The Federal Reserve on Wednesday finally began to move to control the worst inflation in 40 years, and Chairman

Jerome Powell

almost sounded like a born-again inflation fighter. But the measure of the Fed’s problem is that even 11 projected interest-rate increases in the next two years would keep rates well below the level of inflation.

“We have to restore price stability,” Mr. Powell said more than once during his press conference. His tone was markedly more hawkish than we’ve heard before, and it sounds like he and the rest of the Federal Open Market Committee (FOMC) have been mugged by price reality. The central bank’s year-long illusion that inflation will quickly subside has vanished.

The Fed’s action Wednesday to raise the fed funds rates by 25 basis points was modest and expected. The surprise was in the forecast for the next two years. In December the median prediction of Fed governors and bank presidents was four 25-point increases by the end of this year. Now it’s seven, plus another four rate hikes in 2023.

The Fed also climbed down from the fence on when to start shrinking the $9 trillion balance sheet it has built up to ease financial conditions. The FOMC says it will begin to reduce its holdings of Treasurys and mortgage-backed securities “at a coming meeting.” This sounds like sooner rather than later. This “quantitative tightening” is long overdue, and inflation might be much lower than it is had the Fed started doing this a year ago.

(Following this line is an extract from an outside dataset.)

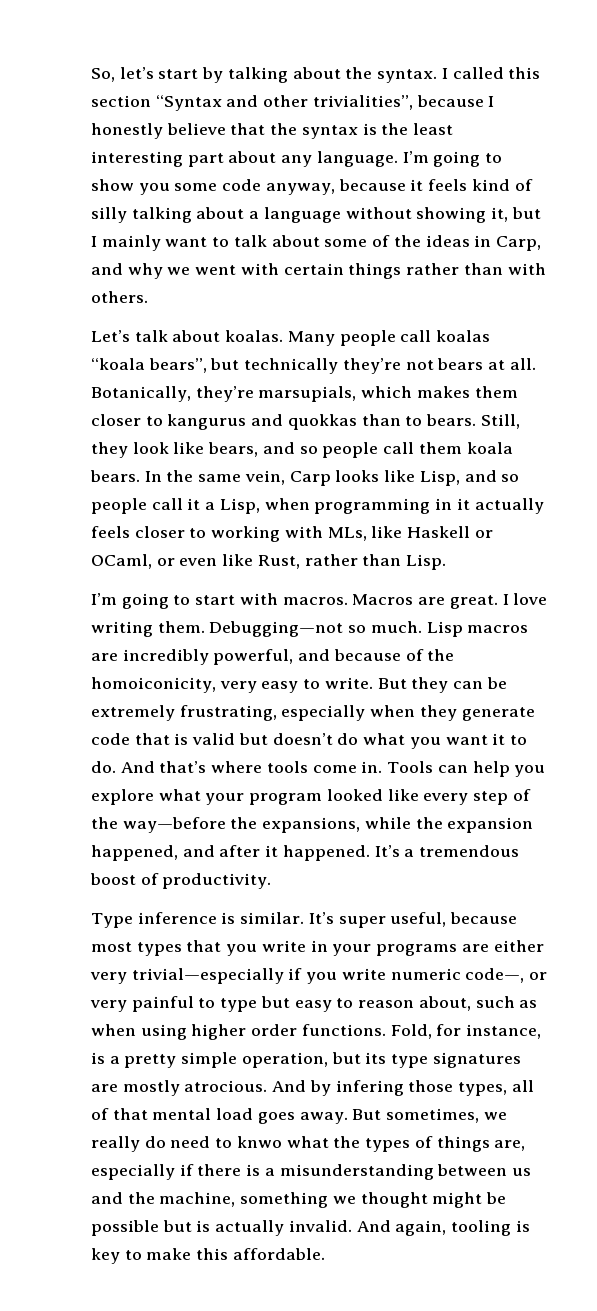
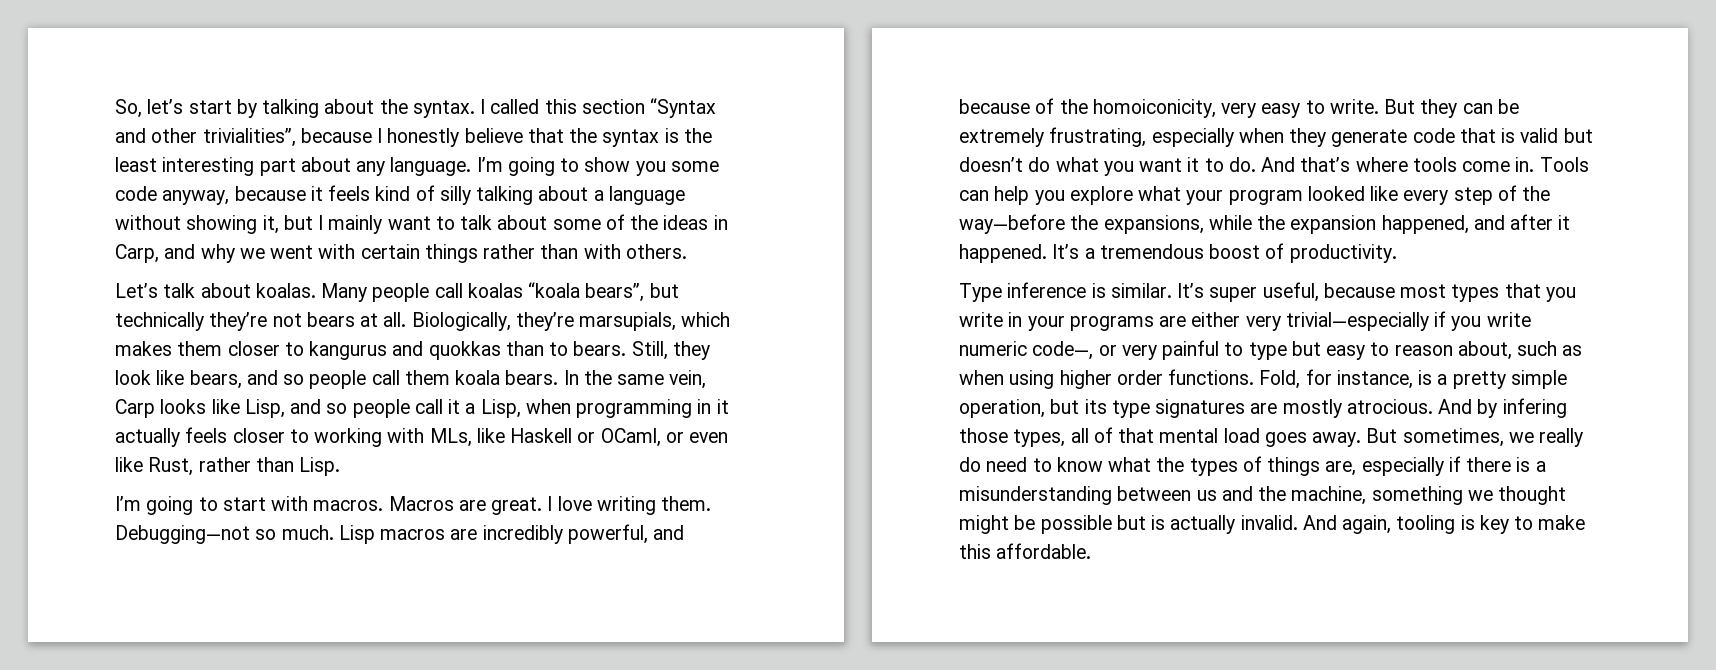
[91,386,191,402] Botanically, -> [411,312,511,331] Biologically,
[236,1136,282,1148] knwo -> [1056,457,1103,472] know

The Fed’s problem is that it has already let inflation run free, as the governors and bank presidents all but admit. They are now forecasting an inflation rate this year of 4.3%, a leap from 2.6% only three months ago. That’s the rate of so-called personal-consumption expenditure (PCE) inflation, which is the Fed’s preferred measure and is lower than the consumer-price index. PCE inflation was 0.6% in January alone, so it will have to slow considerably in the rest of the year to meet the Fed’s 4.3% estimate for 2022. Good luck.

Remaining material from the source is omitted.